* TASK REQUIREMENTS
Those lines of the following listing which contain the string "pair" should be returned.

(INPUT DATA Opens)

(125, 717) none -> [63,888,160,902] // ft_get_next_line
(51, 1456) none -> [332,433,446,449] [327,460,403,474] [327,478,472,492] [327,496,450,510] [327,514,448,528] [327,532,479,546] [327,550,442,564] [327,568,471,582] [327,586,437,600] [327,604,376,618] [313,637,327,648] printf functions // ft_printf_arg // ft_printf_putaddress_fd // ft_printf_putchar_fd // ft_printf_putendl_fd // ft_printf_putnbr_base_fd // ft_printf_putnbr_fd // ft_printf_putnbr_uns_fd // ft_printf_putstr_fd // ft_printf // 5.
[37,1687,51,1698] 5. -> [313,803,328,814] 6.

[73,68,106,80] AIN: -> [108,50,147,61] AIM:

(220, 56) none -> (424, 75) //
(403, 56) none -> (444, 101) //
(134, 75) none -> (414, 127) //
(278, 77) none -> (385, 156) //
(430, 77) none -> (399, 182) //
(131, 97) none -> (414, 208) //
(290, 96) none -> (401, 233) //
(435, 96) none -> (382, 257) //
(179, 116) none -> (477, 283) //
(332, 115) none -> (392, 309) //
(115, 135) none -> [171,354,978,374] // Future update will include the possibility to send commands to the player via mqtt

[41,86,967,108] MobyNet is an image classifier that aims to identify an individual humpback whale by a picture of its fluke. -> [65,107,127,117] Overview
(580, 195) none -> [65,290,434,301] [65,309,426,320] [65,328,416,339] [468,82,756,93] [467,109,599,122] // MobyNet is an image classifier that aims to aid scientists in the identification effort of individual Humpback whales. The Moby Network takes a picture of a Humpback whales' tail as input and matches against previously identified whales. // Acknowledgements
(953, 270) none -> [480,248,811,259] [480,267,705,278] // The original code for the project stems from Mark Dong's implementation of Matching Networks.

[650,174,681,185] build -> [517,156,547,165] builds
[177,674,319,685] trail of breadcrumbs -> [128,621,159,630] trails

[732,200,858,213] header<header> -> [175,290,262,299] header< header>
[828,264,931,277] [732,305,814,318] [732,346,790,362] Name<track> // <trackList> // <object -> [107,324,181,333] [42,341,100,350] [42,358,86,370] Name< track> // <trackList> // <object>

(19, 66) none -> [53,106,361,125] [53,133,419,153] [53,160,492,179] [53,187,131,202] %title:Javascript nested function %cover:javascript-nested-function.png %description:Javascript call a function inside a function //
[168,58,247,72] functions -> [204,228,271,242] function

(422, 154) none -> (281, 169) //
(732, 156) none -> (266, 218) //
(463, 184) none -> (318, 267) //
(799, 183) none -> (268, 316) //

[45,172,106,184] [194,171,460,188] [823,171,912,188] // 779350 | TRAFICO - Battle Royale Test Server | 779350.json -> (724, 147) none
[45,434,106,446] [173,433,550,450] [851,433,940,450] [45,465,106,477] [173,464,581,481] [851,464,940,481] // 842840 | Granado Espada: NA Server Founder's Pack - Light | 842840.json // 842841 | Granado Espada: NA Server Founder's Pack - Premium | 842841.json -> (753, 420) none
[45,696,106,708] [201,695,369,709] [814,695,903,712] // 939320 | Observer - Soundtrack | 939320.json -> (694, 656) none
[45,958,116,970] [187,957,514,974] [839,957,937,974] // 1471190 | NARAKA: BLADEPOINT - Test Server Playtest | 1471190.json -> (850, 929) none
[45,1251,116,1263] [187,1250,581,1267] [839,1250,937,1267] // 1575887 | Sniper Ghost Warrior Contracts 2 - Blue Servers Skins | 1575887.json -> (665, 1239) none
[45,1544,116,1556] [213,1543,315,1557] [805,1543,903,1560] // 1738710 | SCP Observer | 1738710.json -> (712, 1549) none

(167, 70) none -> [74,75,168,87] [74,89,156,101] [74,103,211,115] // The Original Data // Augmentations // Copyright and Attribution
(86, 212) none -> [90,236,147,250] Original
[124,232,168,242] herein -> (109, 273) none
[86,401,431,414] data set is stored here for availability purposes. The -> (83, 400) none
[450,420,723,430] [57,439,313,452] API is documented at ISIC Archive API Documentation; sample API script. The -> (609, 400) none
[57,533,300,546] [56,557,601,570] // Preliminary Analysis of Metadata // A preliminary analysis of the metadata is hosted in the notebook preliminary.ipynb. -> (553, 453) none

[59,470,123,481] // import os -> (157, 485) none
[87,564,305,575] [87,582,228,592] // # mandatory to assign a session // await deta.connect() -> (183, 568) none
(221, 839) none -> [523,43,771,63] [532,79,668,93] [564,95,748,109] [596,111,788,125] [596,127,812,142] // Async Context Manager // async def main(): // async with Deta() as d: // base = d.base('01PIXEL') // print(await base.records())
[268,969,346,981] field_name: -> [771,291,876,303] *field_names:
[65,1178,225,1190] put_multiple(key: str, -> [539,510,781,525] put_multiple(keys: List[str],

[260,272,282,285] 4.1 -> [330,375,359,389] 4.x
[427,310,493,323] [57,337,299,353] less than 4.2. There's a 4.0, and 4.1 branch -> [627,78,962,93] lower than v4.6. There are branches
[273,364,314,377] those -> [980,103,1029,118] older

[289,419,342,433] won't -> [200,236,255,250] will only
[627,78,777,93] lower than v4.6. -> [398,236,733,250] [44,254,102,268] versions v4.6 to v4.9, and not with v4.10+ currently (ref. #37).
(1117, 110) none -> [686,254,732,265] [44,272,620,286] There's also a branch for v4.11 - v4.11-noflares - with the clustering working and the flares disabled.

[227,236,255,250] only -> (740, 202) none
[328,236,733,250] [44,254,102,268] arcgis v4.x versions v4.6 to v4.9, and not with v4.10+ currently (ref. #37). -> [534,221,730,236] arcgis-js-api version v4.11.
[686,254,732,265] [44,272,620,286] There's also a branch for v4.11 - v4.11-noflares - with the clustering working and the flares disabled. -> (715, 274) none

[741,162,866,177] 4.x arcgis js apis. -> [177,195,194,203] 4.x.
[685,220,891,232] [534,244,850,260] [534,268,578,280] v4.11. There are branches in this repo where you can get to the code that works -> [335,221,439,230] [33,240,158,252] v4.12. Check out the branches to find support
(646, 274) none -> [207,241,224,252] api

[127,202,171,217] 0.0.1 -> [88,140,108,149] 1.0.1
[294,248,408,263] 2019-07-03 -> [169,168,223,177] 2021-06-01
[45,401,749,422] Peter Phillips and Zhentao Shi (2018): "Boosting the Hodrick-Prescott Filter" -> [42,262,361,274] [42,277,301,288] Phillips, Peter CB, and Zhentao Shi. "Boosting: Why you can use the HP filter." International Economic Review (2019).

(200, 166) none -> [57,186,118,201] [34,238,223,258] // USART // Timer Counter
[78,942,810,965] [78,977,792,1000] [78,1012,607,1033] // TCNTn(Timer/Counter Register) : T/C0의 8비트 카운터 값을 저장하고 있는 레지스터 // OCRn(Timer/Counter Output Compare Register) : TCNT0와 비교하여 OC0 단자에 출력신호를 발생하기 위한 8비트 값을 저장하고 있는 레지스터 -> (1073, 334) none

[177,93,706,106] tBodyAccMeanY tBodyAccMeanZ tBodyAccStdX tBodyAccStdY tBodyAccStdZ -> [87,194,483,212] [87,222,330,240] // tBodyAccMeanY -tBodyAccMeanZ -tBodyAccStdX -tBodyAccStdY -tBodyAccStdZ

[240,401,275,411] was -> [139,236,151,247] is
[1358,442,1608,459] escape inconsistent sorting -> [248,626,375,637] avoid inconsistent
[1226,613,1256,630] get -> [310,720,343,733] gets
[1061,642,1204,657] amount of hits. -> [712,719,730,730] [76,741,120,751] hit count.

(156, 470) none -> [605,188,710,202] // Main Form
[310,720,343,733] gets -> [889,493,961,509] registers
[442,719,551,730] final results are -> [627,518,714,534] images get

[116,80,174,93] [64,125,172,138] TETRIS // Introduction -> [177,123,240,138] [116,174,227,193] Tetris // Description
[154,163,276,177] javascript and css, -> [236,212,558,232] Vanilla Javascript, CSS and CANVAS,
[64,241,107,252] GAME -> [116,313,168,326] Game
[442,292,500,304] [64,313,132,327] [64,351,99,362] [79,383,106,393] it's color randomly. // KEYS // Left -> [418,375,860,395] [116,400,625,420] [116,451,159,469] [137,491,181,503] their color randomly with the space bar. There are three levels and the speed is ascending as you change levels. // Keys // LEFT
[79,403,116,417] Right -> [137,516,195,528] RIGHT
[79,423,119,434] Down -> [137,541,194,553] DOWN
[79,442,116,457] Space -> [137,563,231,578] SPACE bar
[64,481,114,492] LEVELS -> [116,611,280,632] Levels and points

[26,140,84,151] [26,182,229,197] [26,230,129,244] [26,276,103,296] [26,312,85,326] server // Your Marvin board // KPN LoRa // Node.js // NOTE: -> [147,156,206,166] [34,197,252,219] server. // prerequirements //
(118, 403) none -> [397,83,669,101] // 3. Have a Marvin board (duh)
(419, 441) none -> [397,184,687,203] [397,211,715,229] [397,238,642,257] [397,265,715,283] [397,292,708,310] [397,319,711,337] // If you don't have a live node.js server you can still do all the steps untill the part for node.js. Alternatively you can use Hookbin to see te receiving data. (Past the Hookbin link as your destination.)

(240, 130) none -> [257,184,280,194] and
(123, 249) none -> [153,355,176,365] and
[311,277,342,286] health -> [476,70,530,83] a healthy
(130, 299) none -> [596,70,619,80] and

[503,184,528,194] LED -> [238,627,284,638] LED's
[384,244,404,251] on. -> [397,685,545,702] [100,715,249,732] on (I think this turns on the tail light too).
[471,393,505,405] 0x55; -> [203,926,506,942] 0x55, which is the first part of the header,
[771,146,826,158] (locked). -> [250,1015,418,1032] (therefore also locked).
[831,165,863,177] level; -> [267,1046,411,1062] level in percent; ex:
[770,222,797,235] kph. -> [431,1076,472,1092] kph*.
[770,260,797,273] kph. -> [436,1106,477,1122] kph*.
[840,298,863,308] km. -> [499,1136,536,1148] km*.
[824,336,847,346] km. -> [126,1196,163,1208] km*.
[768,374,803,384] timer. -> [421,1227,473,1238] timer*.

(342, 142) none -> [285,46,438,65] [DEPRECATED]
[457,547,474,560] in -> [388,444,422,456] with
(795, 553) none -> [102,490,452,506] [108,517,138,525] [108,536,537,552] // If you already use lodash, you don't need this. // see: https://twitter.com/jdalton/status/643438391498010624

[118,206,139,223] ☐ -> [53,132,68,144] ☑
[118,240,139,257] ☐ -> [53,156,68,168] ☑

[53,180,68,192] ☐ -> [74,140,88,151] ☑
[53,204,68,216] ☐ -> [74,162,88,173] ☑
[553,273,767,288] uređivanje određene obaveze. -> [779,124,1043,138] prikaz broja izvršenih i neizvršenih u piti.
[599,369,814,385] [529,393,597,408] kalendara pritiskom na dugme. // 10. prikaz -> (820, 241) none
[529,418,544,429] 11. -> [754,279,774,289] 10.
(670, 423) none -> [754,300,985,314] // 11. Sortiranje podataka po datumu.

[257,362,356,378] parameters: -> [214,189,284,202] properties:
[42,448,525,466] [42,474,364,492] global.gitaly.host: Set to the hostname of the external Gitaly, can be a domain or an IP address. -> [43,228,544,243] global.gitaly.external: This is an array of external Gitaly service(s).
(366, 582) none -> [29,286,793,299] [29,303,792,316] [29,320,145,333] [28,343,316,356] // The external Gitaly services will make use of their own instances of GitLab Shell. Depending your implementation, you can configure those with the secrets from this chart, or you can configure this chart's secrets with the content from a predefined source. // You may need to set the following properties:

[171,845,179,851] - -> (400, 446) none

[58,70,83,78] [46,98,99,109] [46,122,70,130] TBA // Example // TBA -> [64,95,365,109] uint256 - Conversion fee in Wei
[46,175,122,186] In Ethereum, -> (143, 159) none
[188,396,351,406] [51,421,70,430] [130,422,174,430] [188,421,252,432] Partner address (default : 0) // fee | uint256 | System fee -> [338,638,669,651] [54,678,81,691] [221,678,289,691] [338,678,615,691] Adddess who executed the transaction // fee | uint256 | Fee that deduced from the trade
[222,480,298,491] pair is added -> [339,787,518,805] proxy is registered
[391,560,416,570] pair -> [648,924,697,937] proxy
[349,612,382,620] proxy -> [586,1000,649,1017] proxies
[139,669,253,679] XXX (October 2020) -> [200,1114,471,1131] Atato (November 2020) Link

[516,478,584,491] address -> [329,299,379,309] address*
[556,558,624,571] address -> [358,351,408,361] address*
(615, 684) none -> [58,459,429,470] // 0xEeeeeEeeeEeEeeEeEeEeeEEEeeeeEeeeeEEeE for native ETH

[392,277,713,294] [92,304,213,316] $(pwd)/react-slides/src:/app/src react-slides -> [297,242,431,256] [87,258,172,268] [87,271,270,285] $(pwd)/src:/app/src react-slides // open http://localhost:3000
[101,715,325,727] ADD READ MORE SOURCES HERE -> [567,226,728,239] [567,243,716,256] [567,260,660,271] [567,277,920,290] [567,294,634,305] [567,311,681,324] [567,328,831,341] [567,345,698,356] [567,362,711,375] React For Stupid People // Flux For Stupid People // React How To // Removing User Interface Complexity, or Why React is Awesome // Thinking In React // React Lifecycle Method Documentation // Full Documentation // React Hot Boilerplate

(INPUT DATA Closes)

* SOLUTION FOR THIS TASK
[222,480,298,491] pair is added -> [339,787,518,805] proxy is registered
[391,560,416,570] pair -> [648,924,697,937] proxy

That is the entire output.